TAKING THE BUSINESS FROM GOOD TO GREAT
Efficient Engineering CEO Tony Cimato wanted to follow in his father Giuseppe’s technical career, but his father wanted him to study law; Giuseppe needed some persuading and took his time giving his son the trade he wanted.
“I told my father that I didn’t want to waste his money or my time – that I would rather work in his factory,” he says. “I was always passionate about that work, spending my holiday time tinkering, welding, grinding, painting and various other jobs. He taught me a great deal in those early years, from about six years old onwards.”
While his father finally agreed to Tony’s entreaties, he was going to test his resolve. Tony’s first assignment in the workshop was as a floor-sweeper, which he was kept at for his first six months.
“I was not allowed to touch any tools, but my father insisted that I first had to understand how clean a workshop needed to be before it was fit for working in,” he says. “More importantly, he argued that sweeping floors would ensure that I knew the standard of work I would expect when I one day hired a sweeper.”
The lesson was well learnt, and Tony says he carried this through to every facility he ever managed – ensuring that they were always spotless.
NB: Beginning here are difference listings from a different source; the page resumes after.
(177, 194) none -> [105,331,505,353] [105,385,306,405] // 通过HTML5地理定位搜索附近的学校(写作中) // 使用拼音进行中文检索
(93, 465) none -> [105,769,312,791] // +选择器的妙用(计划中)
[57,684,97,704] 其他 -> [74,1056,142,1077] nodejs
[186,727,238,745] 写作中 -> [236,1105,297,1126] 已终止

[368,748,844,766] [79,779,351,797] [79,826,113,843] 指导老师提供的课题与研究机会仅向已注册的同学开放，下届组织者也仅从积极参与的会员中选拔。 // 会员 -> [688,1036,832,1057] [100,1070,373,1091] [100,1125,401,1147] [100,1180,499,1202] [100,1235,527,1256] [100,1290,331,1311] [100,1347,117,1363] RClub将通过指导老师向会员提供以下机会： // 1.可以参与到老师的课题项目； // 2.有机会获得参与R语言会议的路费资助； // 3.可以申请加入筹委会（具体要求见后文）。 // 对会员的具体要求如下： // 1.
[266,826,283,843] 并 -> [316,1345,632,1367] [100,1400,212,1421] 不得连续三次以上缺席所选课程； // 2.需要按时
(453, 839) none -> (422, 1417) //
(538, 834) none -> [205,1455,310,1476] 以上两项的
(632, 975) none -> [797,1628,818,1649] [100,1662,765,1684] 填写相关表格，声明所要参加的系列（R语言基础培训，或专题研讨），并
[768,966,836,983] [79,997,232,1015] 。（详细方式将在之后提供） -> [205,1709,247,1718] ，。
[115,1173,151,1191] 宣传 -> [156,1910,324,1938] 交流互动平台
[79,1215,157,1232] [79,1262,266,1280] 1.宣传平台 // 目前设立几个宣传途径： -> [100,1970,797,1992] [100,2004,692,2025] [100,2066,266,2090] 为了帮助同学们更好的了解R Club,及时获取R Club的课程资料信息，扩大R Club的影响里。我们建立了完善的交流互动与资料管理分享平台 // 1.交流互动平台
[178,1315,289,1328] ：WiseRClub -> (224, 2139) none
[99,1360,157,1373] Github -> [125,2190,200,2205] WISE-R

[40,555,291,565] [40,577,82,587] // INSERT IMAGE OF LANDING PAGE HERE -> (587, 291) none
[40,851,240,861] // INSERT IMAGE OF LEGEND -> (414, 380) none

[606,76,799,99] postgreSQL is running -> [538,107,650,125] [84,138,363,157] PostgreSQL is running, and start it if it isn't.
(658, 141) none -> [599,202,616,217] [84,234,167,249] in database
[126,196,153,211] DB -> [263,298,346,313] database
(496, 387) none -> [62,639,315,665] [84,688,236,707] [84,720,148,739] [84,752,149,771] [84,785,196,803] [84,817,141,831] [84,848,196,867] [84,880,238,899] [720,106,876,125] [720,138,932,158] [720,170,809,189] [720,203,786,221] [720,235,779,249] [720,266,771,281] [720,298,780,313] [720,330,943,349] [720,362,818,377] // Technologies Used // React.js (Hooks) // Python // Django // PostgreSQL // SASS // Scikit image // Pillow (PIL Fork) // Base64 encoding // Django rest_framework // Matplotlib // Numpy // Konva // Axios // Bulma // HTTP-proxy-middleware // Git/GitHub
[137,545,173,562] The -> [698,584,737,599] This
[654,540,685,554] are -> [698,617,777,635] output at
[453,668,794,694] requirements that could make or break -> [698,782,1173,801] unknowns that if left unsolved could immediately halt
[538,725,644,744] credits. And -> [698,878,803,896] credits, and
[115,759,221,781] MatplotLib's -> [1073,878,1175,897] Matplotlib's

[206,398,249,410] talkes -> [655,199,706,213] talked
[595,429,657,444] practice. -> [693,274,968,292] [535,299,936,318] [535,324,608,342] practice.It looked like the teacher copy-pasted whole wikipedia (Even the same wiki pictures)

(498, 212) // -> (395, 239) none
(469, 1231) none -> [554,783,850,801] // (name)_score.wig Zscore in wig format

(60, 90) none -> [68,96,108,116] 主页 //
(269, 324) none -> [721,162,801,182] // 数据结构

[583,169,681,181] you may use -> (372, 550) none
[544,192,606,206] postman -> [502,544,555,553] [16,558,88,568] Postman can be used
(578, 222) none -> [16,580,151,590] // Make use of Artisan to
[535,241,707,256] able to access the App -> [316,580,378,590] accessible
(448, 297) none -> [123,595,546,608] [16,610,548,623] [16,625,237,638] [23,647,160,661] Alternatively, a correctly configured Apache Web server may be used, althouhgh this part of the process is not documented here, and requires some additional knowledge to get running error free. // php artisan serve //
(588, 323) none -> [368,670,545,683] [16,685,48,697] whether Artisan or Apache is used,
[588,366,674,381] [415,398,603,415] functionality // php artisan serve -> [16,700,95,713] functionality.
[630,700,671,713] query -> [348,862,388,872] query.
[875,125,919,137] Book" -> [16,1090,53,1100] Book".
After his six months of sweeping, his trials were not yet over. He was put onto the job of cleaning machines with soluble oil – with a pungent smell that could not be removed for days. After two months of that, he was put onto the task of measuring nuts and bolts in the storeroom with a Vernier calliper.
“To this day, I can tell you the size of nut or bolt just by looking at it – whether it is imperial or metric,” he says. “So, my first year in the workshop was not glamourous, but in retrospect I certainly learned some valuable basic principles for the future.”